Version difference data
=====

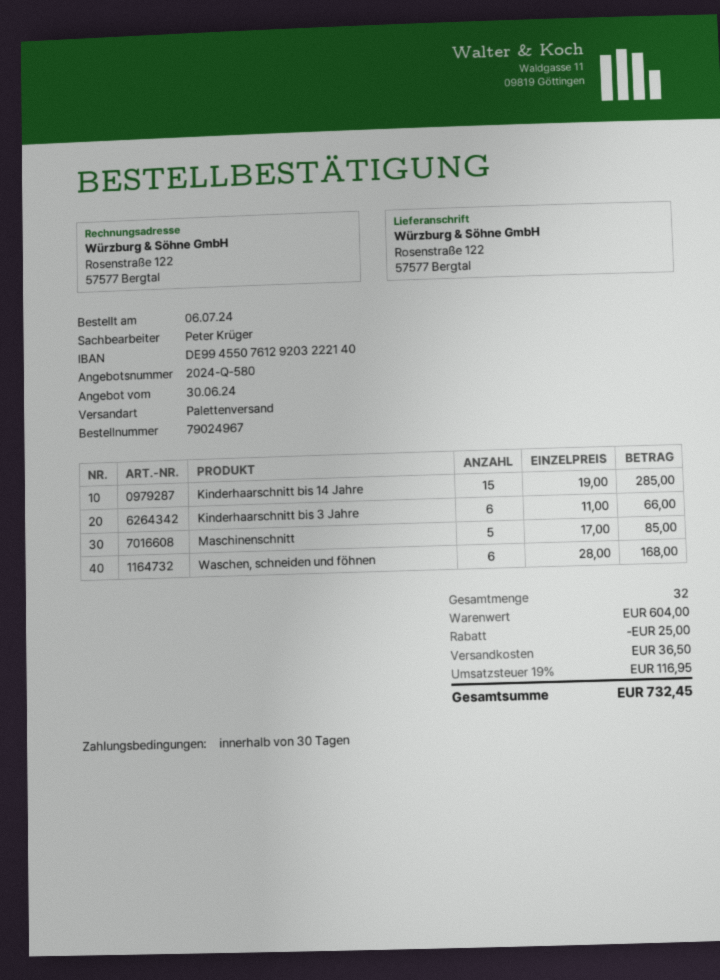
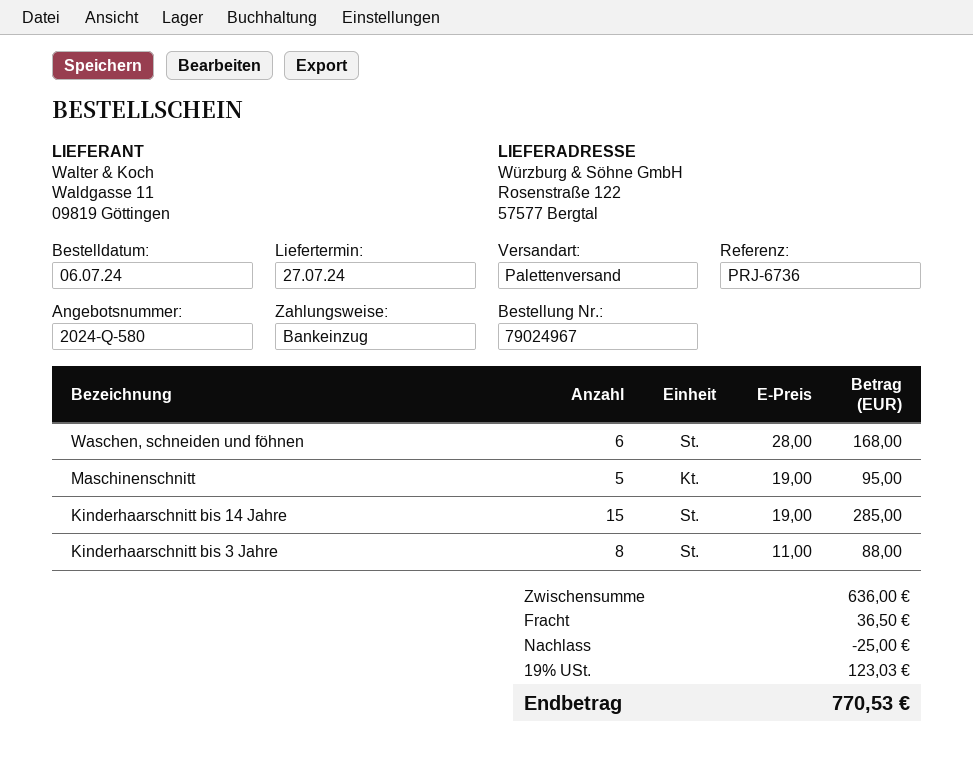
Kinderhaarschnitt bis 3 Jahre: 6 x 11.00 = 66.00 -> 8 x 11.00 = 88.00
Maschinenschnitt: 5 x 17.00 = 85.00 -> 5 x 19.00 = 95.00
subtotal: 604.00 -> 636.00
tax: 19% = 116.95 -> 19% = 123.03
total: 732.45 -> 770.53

=====

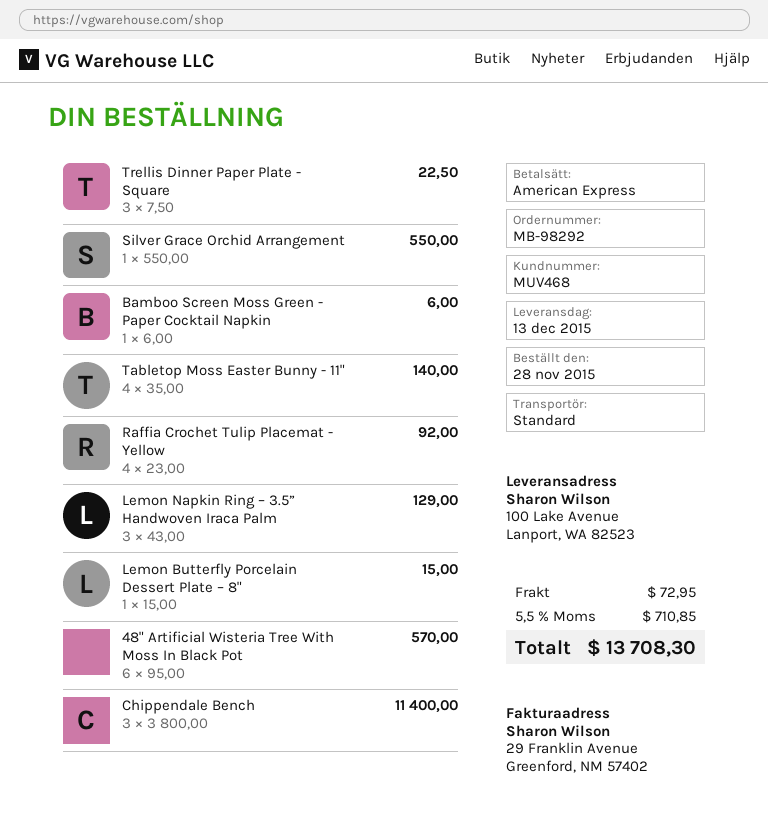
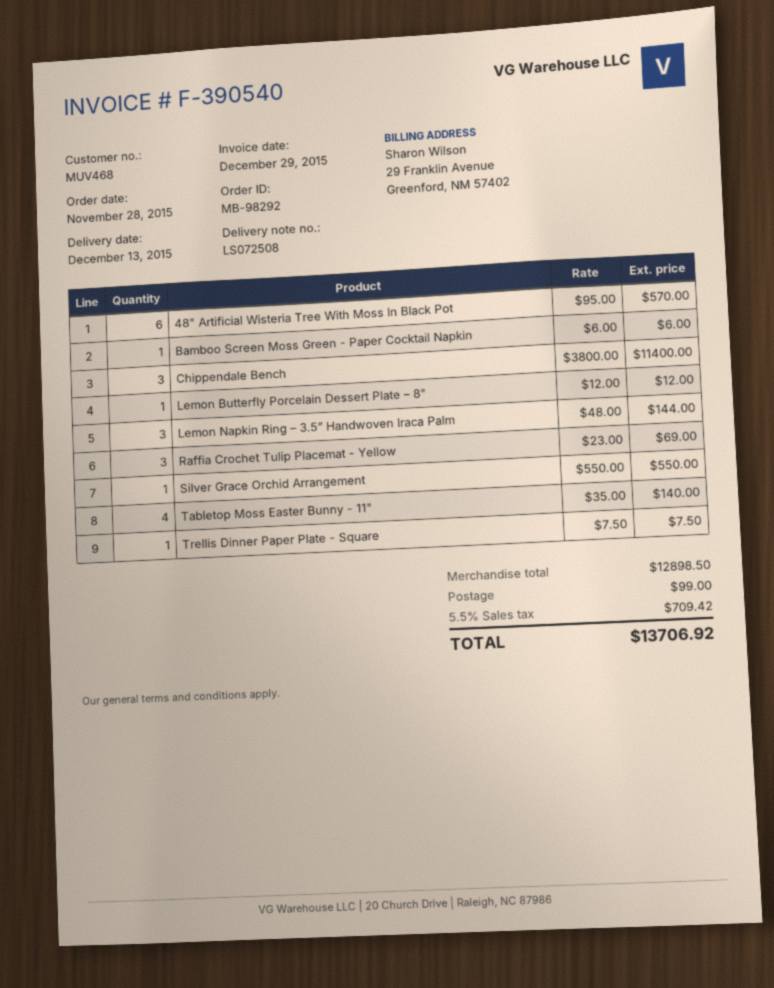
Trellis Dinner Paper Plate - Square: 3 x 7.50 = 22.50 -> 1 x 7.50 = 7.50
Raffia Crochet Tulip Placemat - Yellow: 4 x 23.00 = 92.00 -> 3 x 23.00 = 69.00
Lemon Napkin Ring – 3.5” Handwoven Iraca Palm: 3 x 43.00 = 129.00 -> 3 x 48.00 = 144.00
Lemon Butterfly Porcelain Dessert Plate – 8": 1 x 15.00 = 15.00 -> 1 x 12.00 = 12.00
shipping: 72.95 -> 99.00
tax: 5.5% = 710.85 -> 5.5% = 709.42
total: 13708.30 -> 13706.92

=====

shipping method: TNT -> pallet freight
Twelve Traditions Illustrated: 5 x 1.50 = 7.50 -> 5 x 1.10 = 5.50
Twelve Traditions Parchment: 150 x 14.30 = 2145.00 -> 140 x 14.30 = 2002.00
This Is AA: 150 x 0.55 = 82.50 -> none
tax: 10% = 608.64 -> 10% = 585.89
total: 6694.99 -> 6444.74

=====

TASK TO CARRY OUT
Using the entries above, return each line that includes the word "shipping".

RESPONSE TO THE EXERCISE
shipping: 72.95 -> 99.00
shipping method: TNT -> pallet freight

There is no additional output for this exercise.